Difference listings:
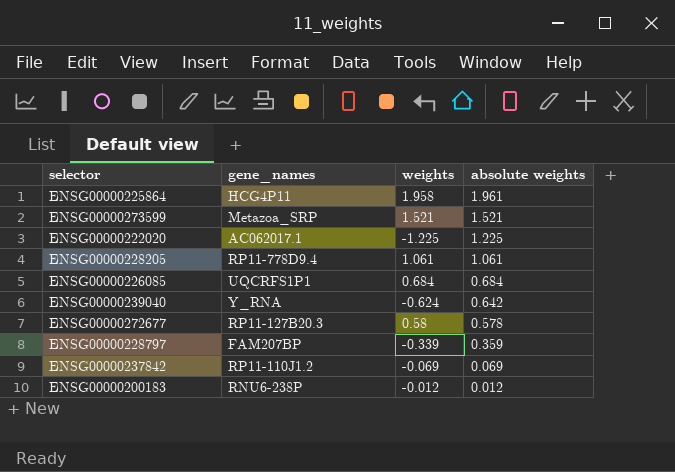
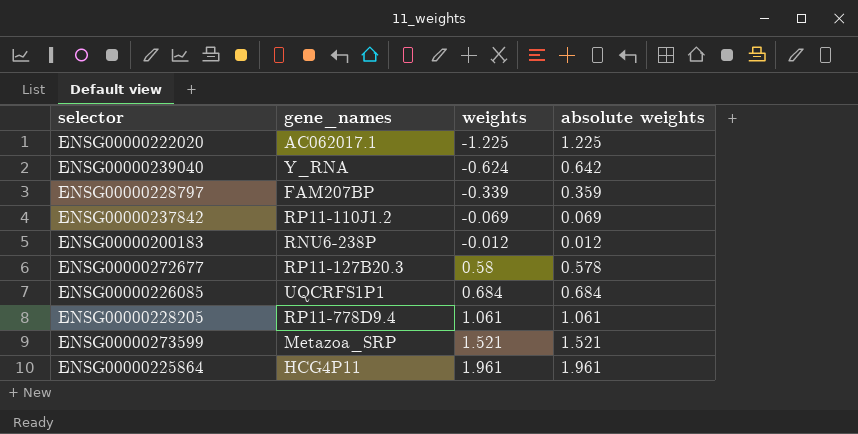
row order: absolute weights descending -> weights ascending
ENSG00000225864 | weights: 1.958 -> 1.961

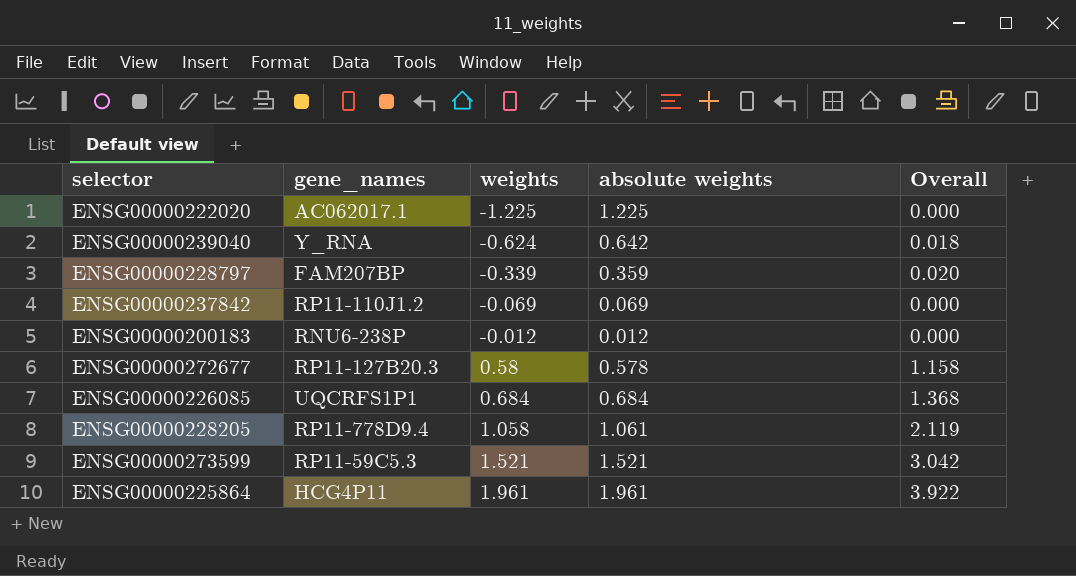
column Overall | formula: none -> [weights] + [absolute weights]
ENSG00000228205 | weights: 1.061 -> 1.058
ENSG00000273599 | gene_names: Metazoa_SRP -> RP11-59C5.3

### To do
Return the lines above, from the one containing "ENSG00000228205 | weights: 1.061 -> 1.058" to the end, exactly as they stand.

### Exercise response
ENSG00000228205 | weights: 1.061 -> 1.058
ENSG00000273599 | gene_names: Metazoa_SRP -> RP11-59C5.3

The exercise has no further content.